# [Input records]

* * * * * * *

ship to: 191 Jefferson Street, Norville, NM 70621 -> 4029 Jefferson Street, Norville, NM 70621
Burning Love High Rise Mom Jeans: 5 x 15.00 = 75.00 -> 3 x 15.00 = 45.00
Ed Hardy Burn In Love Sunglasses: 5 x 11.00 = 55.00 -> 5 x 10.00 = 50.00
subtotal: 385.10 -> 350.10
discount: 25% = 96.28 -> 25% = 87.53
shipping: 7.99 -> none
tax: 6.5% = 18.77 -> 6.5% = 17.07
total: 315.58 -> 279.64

* * * * * * *

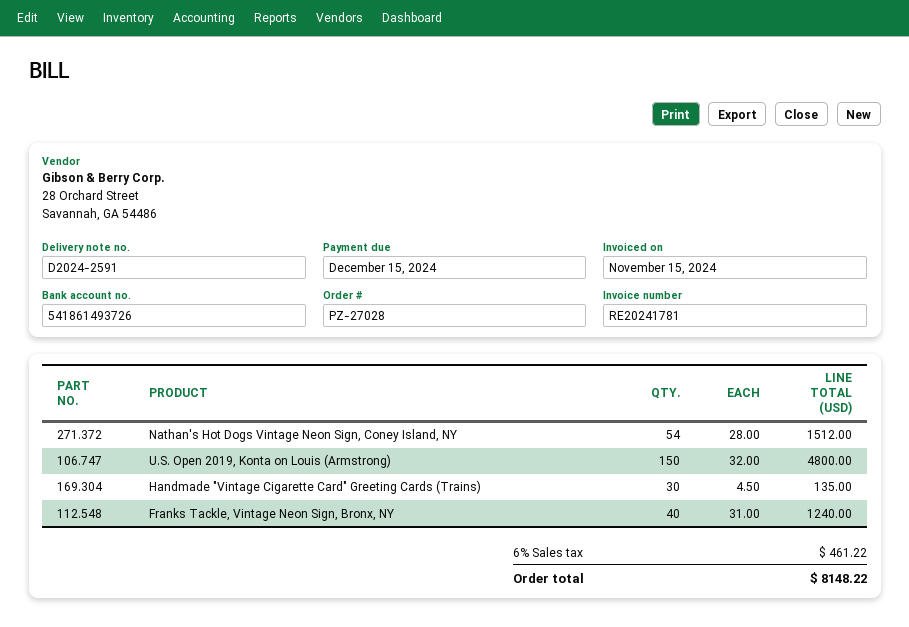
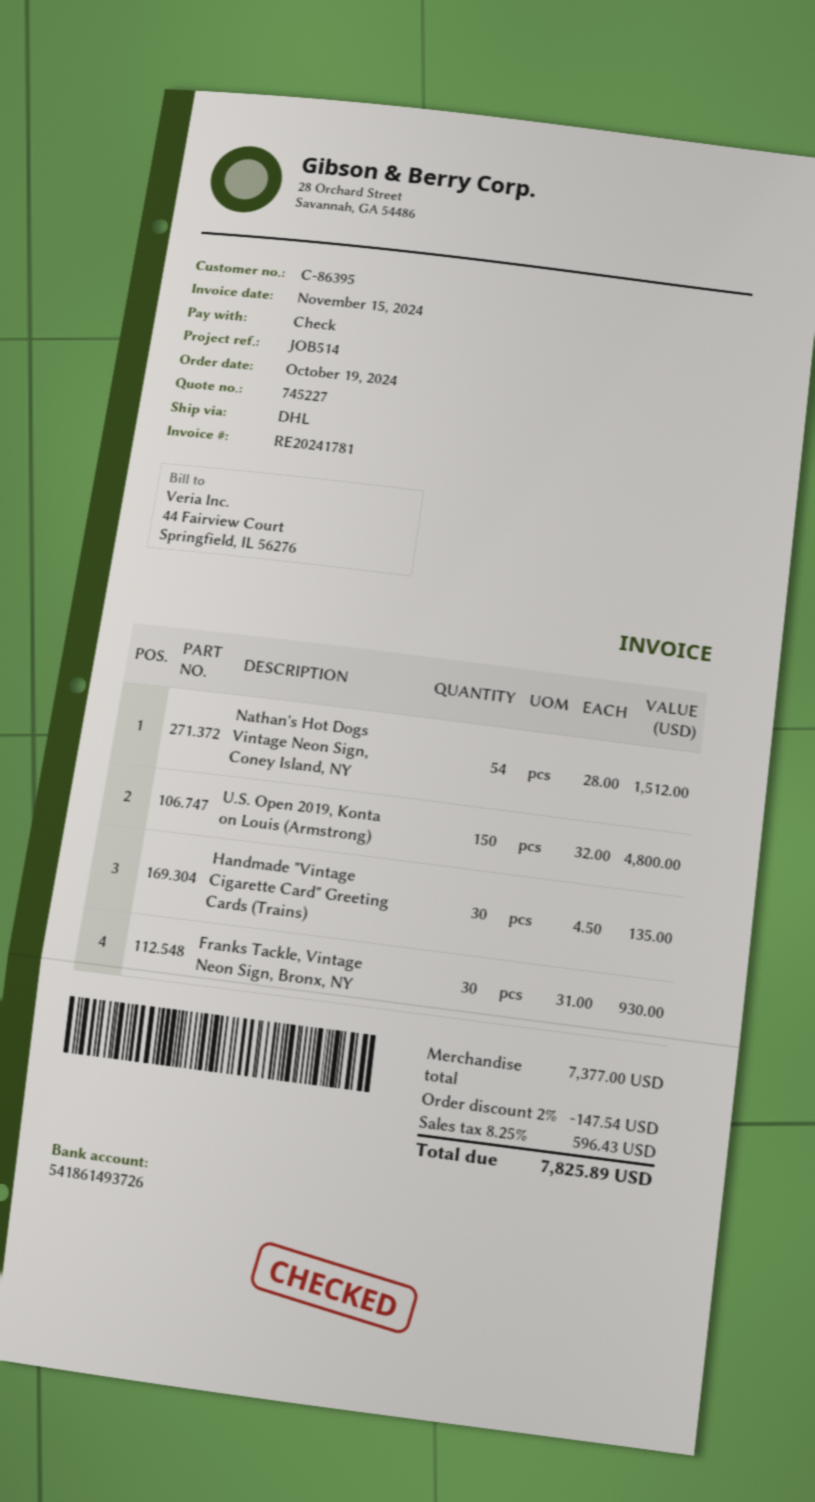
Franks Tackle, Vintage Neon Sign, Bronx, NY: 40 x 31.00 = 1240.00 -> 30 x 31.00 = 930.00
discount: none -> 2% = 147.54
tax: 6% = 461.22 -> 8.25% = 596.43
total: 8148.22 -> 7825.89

* * * * * * *

Both end lines included, restate word for word the lines above from the line with "ship to: 191" to the line with "total: 315.58 -> 279.64", and nothing else.

ship to: 191 Jefferson Street, Norville, NM 70621 -> 4029 Jefferson Street, Norville, NM 70621
Burning Love High Rise Mom Jeans: 5 x 15.00 = 75.00 -> 3 x 15.00 = 45.00
Ed Hardy Burn In Love Sunglasses: 5 x 11.00 = 55.00 -> 5 x 10.00 = 50.00
subtotal: 385.10 -> 350.10
discount: 25% = 96.28 -> 25% = 87.53
shipping: 7.99 -> none
tax: 6.5% = 18.77 -> 6.5% = 17.07
total: 315.58 -> 279.64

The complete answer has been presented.